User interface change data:
____________________
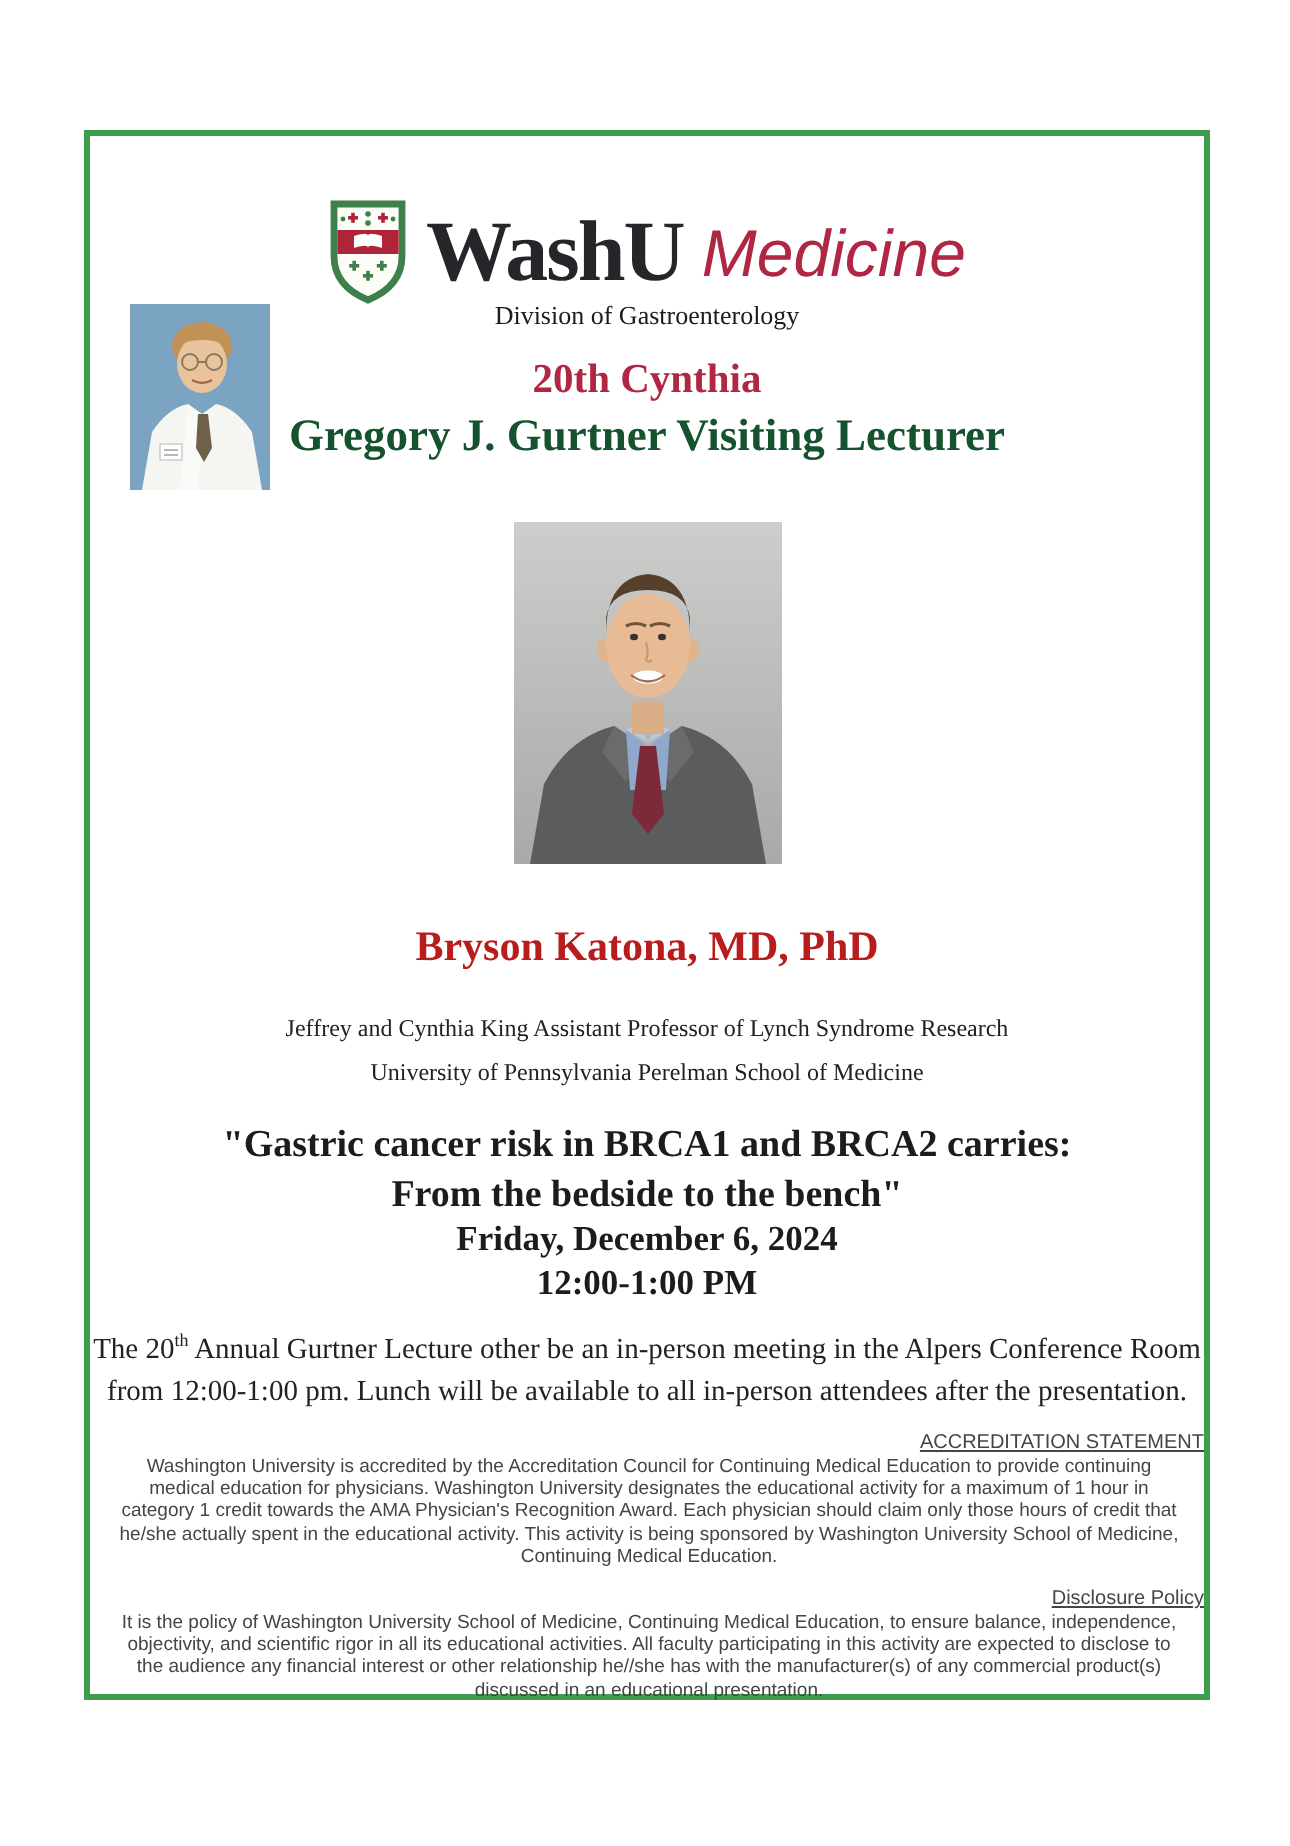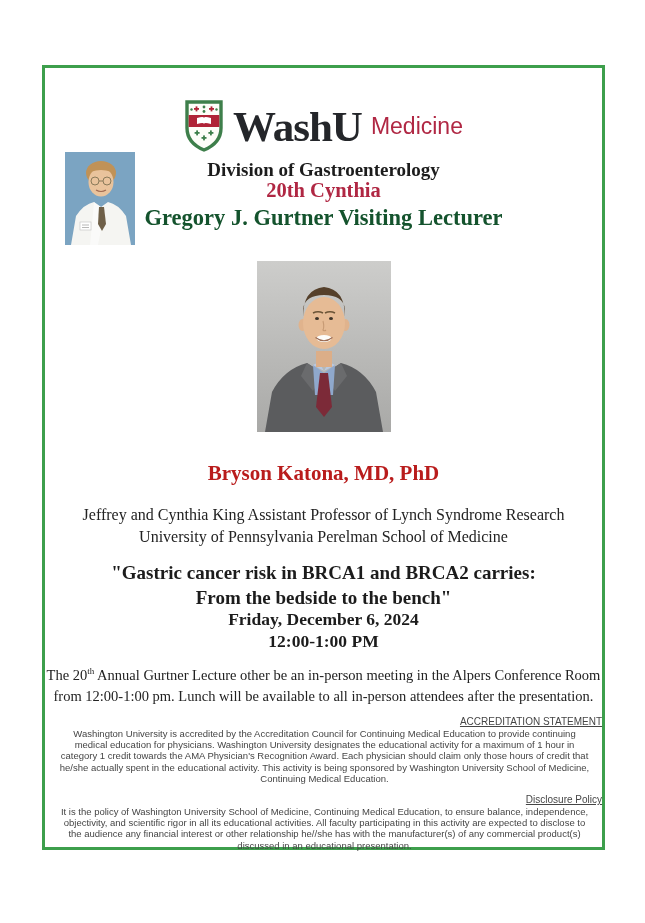--- a/index.html
+++ b/index.html
@@ -14,8 +14,8 @@
   .logo-row{top:30px;height:56px;display:flex;align-items:center;justify-content:center;gap:9px;}
   .logo-washu{font-family:"Liberation Serif",serif;font-weight:bold;font-size:43px;
               color:#24262a;letter-spacing:-1px;line-height:1;}
-  .logo-medicine{font-family:"Liberation Sans",sans-serif;font-size:23px;color:#b02743;
-                 font-weight:500;line-height:1;}
+  .logo-medicine{font-family:"Liberation Sans",sans-serif;font-size:33px;color:#b02743;
+                 font-weight:500;line-height:1;font-style:italic;}
   .gurtner-photo{position:absolute;left:20px;top:84px;width:70px;height:93px;display:block;}
   .division{top:92px;font-size:19px;font-weight:bold;line-height:20px;}
   .annual{top:110px;font-size:20.5px;font-weight:bold;color:#b02743;line-height:25px;}

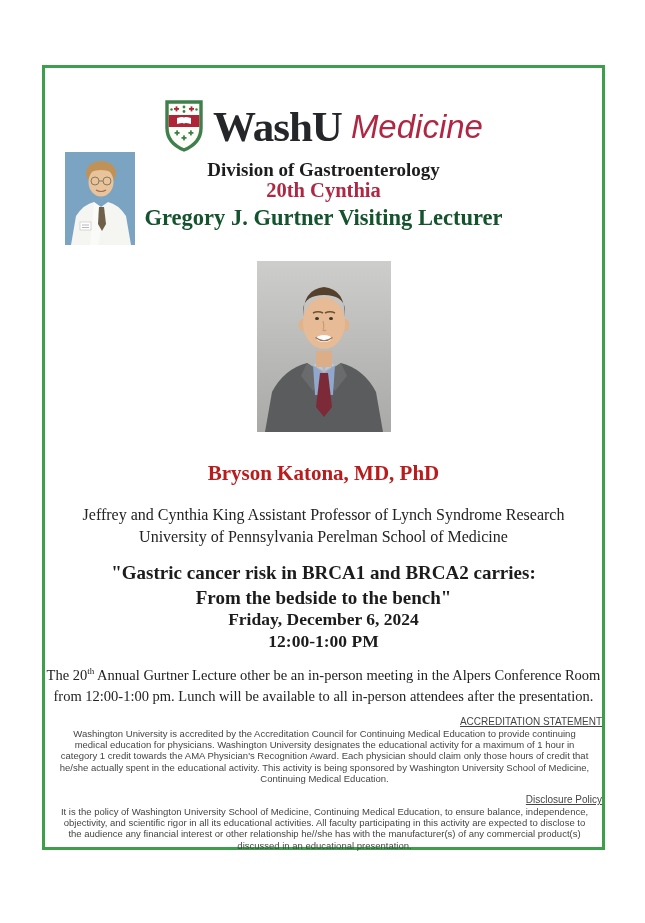--- a/index.html
+++ b/index.html
@@ -17,7 +17,7 @@
   .logo-medicine{font-family:"Liberation Sans",sans-serif;font-size:33px;color:#b02743;
                  font-weight:500;line-height:1;font-style:italic;}
   .gurtner-photo{position:absolute;left:20px;top:84px;width:70px;height:93px;display:block;}
-  .division{top:92px;font-size:19px;font-weight:bold;line-height:20px;}
+  .division{top:80px;font-size:13px;font-weight:normal;line-height:20px;}
   .annual{top:110px;font-size:20.5px;font-weight:bold;color:#b02743;line-height:25px;}
   .lecture-name{top:136px;font-size:22.5px;font-weight:bold;color:#14532d;line-height:27px;}
 

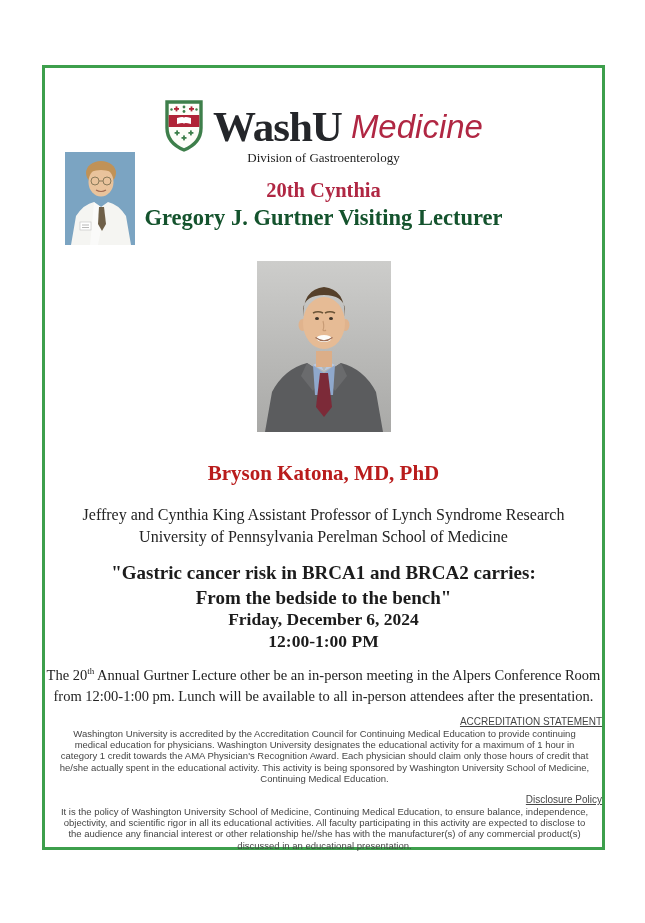--- a/index.html
+++ b/index.html
@@ -24,7 +24,7 @@
   
   .speaker-photo{position:absolute;left:212px;top:193px;width:134px;height:171px;display:block;}
   .speaker-name{top:392px;font-size:21px;font-weight:bold;color:#b91c1c;line-height:26px;}
-  .speaker-title{top:436px;font-size:16px;line-height:21.5px;color:#222;}
+  .speaker-title{top:436px;font-size:12px;line-height:21.5px;color:#222;}
 
   
   .talk-title{top:492px;font-size:19px;font-weight:bold;line-height:25px;}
____________________
EXERCISE –
The response must contain each line above that holds the string "sans".

ANSWER SPACE –
-  .logo-medicine{font-family:"Liberation Sans",sans-serif;font-size:23px;color:#b02743;
+  .logo-medicine{font-family:"Liberation Sans",sans-serif;font-size:33px;color:#b02743;
   .logo-medicine{font-family:"Liberation Sans",sans-serif;font-size:33px;color:#b02743;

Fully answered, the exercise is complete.